▶ **Problem details**
Please write out the entire listing below exactly, excluding its pictures.

▶ **Available data**
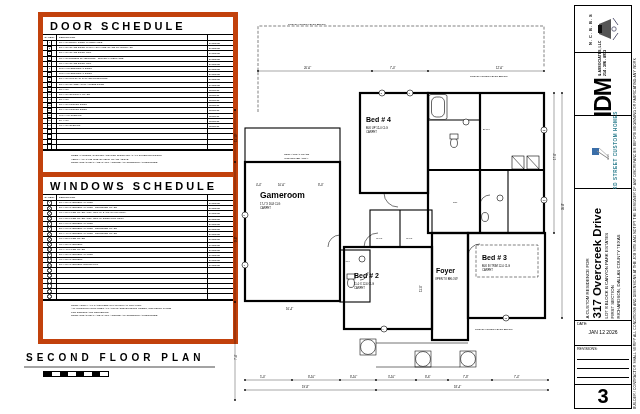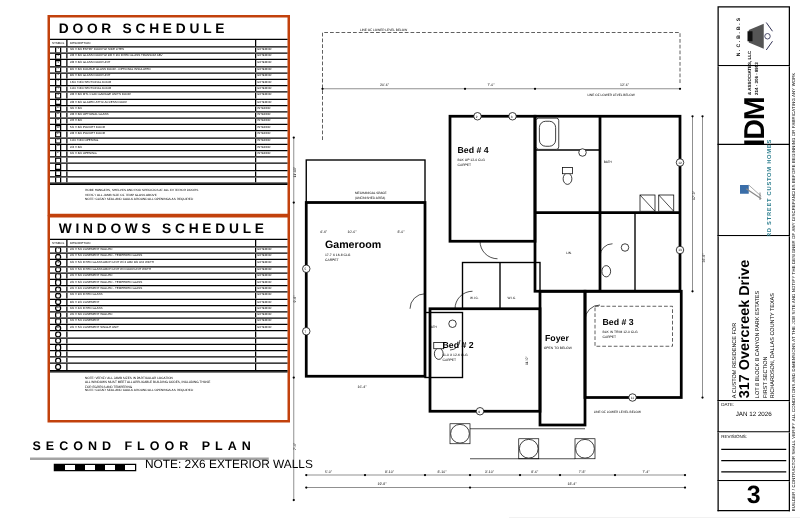--- a/index.html
+++ b/index.html
@@ -1,20 +1,20 @@
 <!DOCTYPE html>
 <html><head>
 <meta charset="utf-8">
 <style>
   html,body{margin:0;padding:0;background:#e8e8e8;}
   .sheet{position:relative;width:640px;height:414px;background:#fff;
          font-family:"Liberation Sans",sans-serif;color:#000;overflow:hidden;}
 
   
-  .sched{position:absolute;left:38px;border:2px solid #c2410c;width:190px;background:#fff;}
+  .sched{position:absolute;left:38px;border:5px solid #c2410c;width:190px;background:#fff;}
   .door-sched{top:12px;height:157px;}
   .win-sched{top:172px;height:162px;}
   .sched-title{font-weight:bold;font-size:11px;letter-spacing:3px;
                padding:3px 0 2px 7px;border-bottom:1px solid #000;white-space:nowrap;}
   .sched-head{display:flex;border-bottom:0.5px solid #000;height:5px;align-items:center;}
   .sched-rows{}
   .srow{display:flex;height:4.2px;border-bottom:0.5px solid #000;align-items:center;overflow:hidden;}
   .c-sym{width:13px;border-right:0.5px solid #000;height:100%;display:flex;align-items:center;justify-content:center;flex:none;}
   .c-desc{flex:1;font-size:2.4px;padding-left:2px;white-space:nowrap;overflow:hidden;height:100%;line-height:4.2px;}
   .c-type{width:24px;border-left:0.5px solid #000;font-size:2.2px;padding-left:1.5px;flex:none;height:100%;line-height:4.2px;overflow:hidden;}
@@ -431,21 +431,20 @@
     <div class="sched-notes">
       <div class="note-line">NOTE: VERIFY ALL JAMB SIZES IN PARTICULAR LOCATION</div>
       <div class="note-line">ALL WINDOWS MUST MEET ALL APPLICABLE BUILDING CODES, INCLUDING THOSE</div>
       <div class="note-line">FOR EGRESS AND TEMPERING</div>
       <div class="note-line">NOTE: CLEAR SEAL AND CAULK AROUND ALL OPENINGS AS REQUIRED</div>
     </div>
   </div>
 
   <div class="plan-title">SECOND FLOOR PLAN</div>
   <div class="scale-bar"></div>
-  <div class="plan-note">NOTE: 2X6 EXTERIOR WALLS</div>
 
   <svg class="plan-svg" viewBox="0 0 340 400">
 
     <g>
       <polyline class="dash" points="26,102 26,16 312,16 312,58"></polyline>
       <text class="tiny" x="56" y="14.5">LINE OF LOWER LEVEL BELOW</text>
       <text class="tiny" x="238" y="67">LINE OF LOWER LEVEL BELOW</text>
       <text class="tiny" x="243" y="320">LINE OF LOWER LEVEL BELOW</text>
     </g>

▶ **Solved problem**
--- a/index.html
+++ b/index.html
@@ -1,20 +1,20 @@
 <!DOCTYPE html>
 <html><head>
 <meta charset="utf-8">
 <style>
   html,body{margin:0;padding:0;background:#e8e8e8;}
   .sheet{position:relative;width:640px;height:414px;background:#fff;
          font-family:"Liberation Sans",sans-serif;color:#000;overflow:hidden;}
 
   
-  .sched{position:absolute;left:38px;border:2px solid #c2410c;width:190px;background:#fff;}
+  .sched{position:absolute;left:38px;border:5px solid #c2410c;width:190px;background:#fff;}
   .door-sched{top:12px;height:157px;}
   .win-sched{top:172px;height:162px;}
   .sched-title{font-weight:bold;font-size:11px;letter-spacing:3px;
                padding:3px 0 2px 7px;border-bottom:1px solid #000;white-space:nowrap;}
   .sched-head{display:flex;border-bottom:0.5px solid #000;height:5px;align-items:center;}
   .sched-rows{}
   .srow{display:flex;height:4.2px;border-bottom:0.5px solid #000;align-items:center;overflow:hidden;}
   .c-sym{width:13px;border-right:0.5px solid #000;height:100%;display:flex;align-items:center;justify-content:center;flex:none;}
   .c-desc{flex:1;font-size:2.4px;padding-left:2px;white-space:nowrap;overflow:hidden;height:100%;line-height:4.2px;}
   .c-type{width:24px;border-left:0.5px solid #000;font-size:2.2px;padding-left:1.5px;flex:none;height:100%;line-height:4.2px;overflow:hidden;}
@@ -431,21 +431,20 @@
     <div class="sched-notes">
       <div class="note-line">NOTE: VERIFY ALL JAMB SIZES IN PARTICULAR LOCATION</div>
       <div class="note-line">ALL WINDOWS MUST MEET ALL APPLICABLE BUILDING CODES, INCLUDING THOSE</div>
       <div class="note-line">FOR EGRESS AND TEMPERING</div>
       <div class="note-line">NOTE: CLEAR SEAL AND CAULK AROUND ALL OPENINGS AS REQUIRED</div>
     </div>
   </div>
 
   <div class="plan-title">SECOND FLOOR PLAN</div>
   <div class="scale-bar"></div>
-  <div class="plan-note">NOTE: 2X6 EXTERIOR WALLS</div>
 
   <svg class="plan-svg" viewBox="0 0 340 400">
 
     <g>
       <polyline class="dash" points="26,102 26,16 312,16 312,58"></polyline>
       <text class="tiny" x="56" y="14.5">LINE OF LOWER LEVEL BELOW</text>
       <text class="tiny" x="238" y="67">LINE OF LOWER LEVEL BELOW</text>
       <text class="tiny" x="243" y="320">LINE OF LOWER LEVEL BELOW</text>
     </g>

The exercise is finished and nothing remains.